Hello -

This is a two-part question. The first is more of a confirmation of what is happening (C2, W3), the second is about how to extend what I think is happening to when there are multiple hyper-parameters to be tuned. Any thoughts would be hugely helpful for me. I’ve put together some pieces not explicitly stated in the class and just want to make sure I’m thinking about things correctly.

**Part 1: Confirmation of the process with a single tuning parameter**

In class 2, week 3 assignment, in the section “7 – Iterate to find optimal regularization value”, there is the for loop where the models[i] models are created and used in the .fit(…) function, where a different lambda is used for each loop. This gives different learned weights for each loop. Then, those learned weights for each lambda are used to get a prediction (in the plot_iterate(…) function) for both the training data and cross validation data. Finally, the err_train[i] and err_cv[i] variables (from the plot_iterate) function are used to make the learning curve plot.

**Questions:**

**1.)** That all makes sense to me, if there is something incorrect with that process/logic could someone point it out please?

**2.)** The next step after creating a learning curve isn’t explicitly shown, but it seems pretty important. I assume we would use judgement to pick a lambda that is best, such as a lambda of 0.01 in this case (models[2]). Then, we use the learned weights that are in the models[2] and the lambda of 0.01 that is in the models[2] model, and run the .predict(…) method on the **test** data, via

probs = tf.nn.softmax(models[2].predict(X_test)).numpy()

This could be followed by calculating the error for the test data (using y_test) and that would be considered our final. **Is that next step / logic that I just described the correct way to go about it?**

**Part 2: How to deal with multiple hyper-parameters**

The great thing about the C2, W3 assignment is that since there is one parameter, it was easy to know which learned weights to use, the ones that were learned when the lambda was equal to the lambda we chose (0.01).

**Question:**

**1.)** But what if you are tuning lambda **and** alpha (learning rate)?

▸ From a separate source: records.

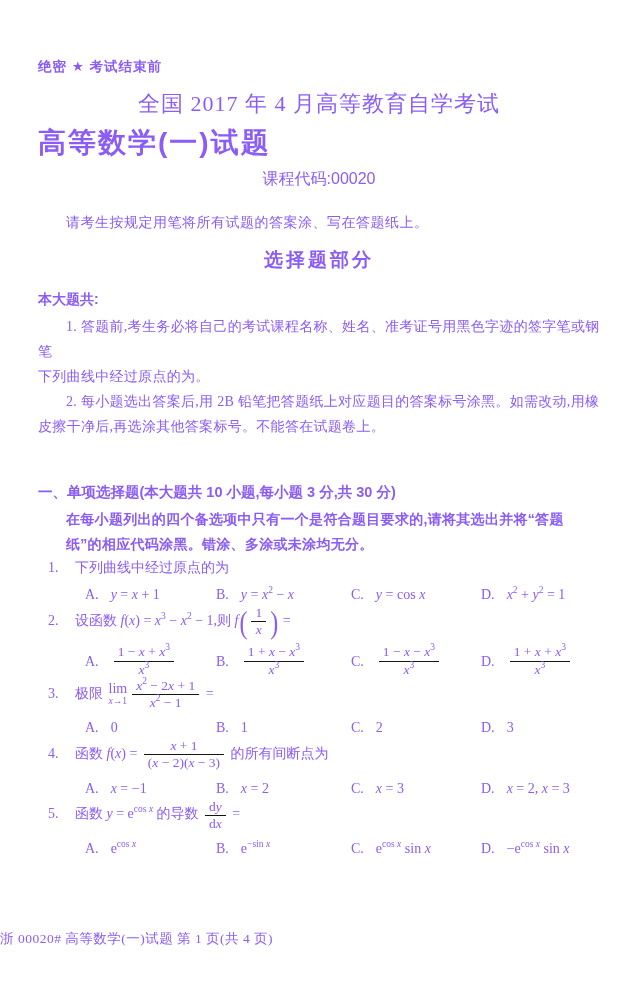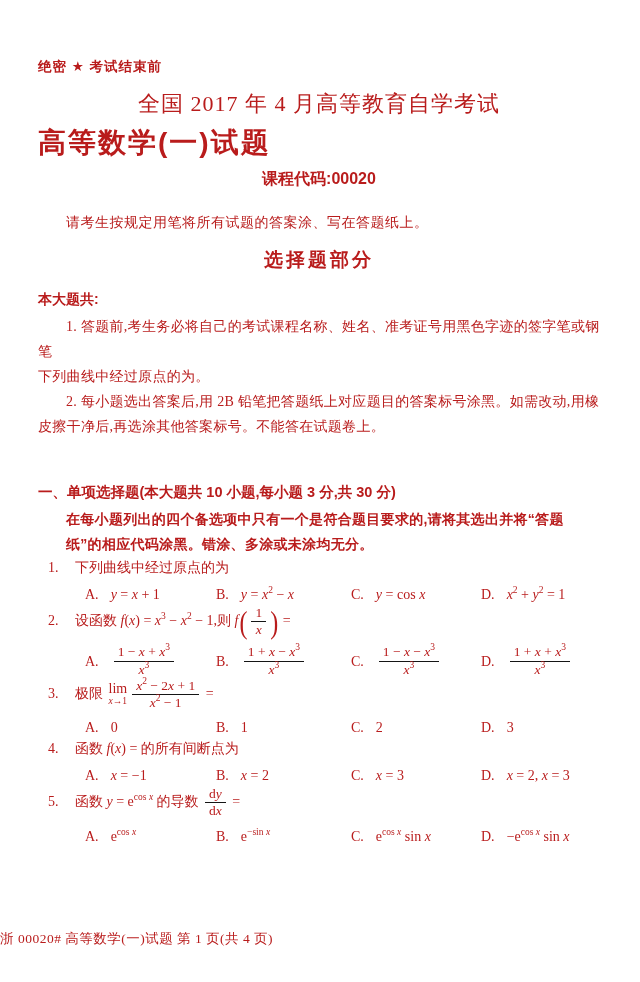--- a/index.html
+++ b/index.html
@@ -4,7 +4,7 @@
 <style>
   html,body{margin:0;padding:0;background:#fff;}
   .page{
-    position:relative; width:640px; height:982px; background:#ffffff; color:#b91c1c;
+    position:relative; width:640px; height:982px; background:#ffffff; color:#8b5cf6;
     font-family:"Liberation Serif","DejaVu Serif",serif; font-size:14px;
     box-sizing:border-box; padding:58px 40px 0 38px; overflow:hidden;
   }

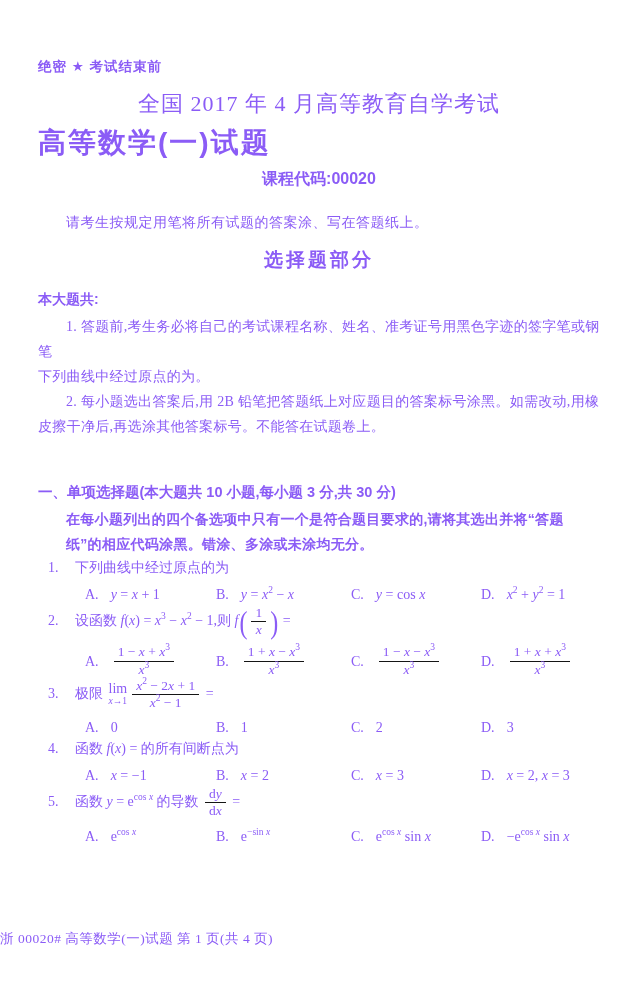--- a/index.html
+++ b/index.html
@@ -12,7 +12,7 @@
   .secrecy{font-size:13.5px;font-weight:bold;letter-spacing:1px;}
   .title1{text-align:center;font-size:22px;margin-top:13px;letter-spacing:1px;}
   .title2{font-size:28px;font-weight:bold;margin-top:5px;letter-spacing:2px;}
-  .course{text-align:center;font-size:16px;font-weight:bold;margin-top:7px;}
+  .course{text-align:center;font-size:16px;font-weight:normal;margin-top:7px;}
   .pen-note{margin-top:24px;text-indent:2em;letter-spacing:.5px;}
   .part-title{text-align:center;font-size:19px;font-weight:bold;margin-top:15px;letter-spacing:3px;}
   .notes-head{font-weight:bold;margin-top:18px;font-size:14px;}

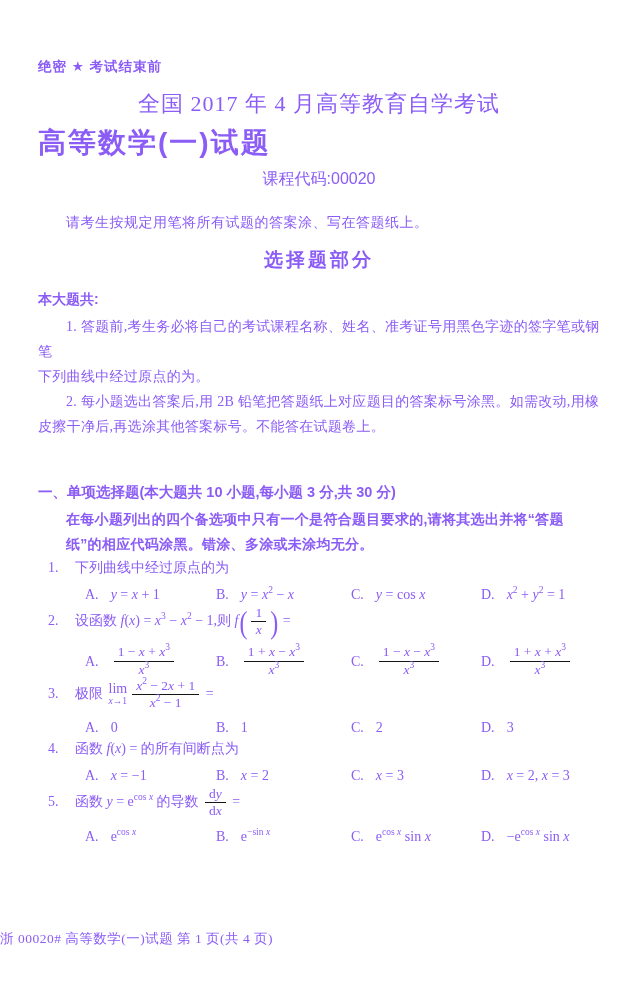--- a/index.html
+++ b/index.html
@@ -143,7 +143,7 @@
   </div>
 
   <div class="question">
-    <div class="q-stem"><span class="q-num">4.</span><span class="q-text">函数 <span class="mi">f</span>(<span class="mi">x</span>) =  的所有间断点为</span></div>
+    <div class="q-stem"><span class="q-num">4.</span><span class="q-text">函数 <span class="mi">f</span>(<span class="mi">x</span>) = <span class="frac"><span class="num"><span class="mi">x</span> + 1</span><span class="den">(<span class="mi">x</span> − 2)(<span class="mi">x</span> − 3)</span></span> 的所有间断点为</span></div>
     <div class="opts">
   <span class="opt">
             <span class="opt-label">A.</span>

Here is my thought, can someone please let me know what is wrong about this thinking if anything: Make a learning curve plot of the training and cv data for each tuning parameter being varied, one for lambda and one for alpha (2 plots, 2 curves on each plot). From those plots, if we chose a lambda of 0.01 and an alpha of 0.001 (for example), then those learned weights for those two models would be different from each other since they are two different models. I guess, then would it be correct to create one additional model using the chosen lambda and alpha values and using .fit(…) on the training data which would now give you new learned weights. Then the last step would be to do a .predict(…) using the new learned weights / model on the **test** data (you could do it on cv data too just to see I guess), then calculate an error for the test data. **Is that the correct way to go, am I missing anything?**

Thanks once again!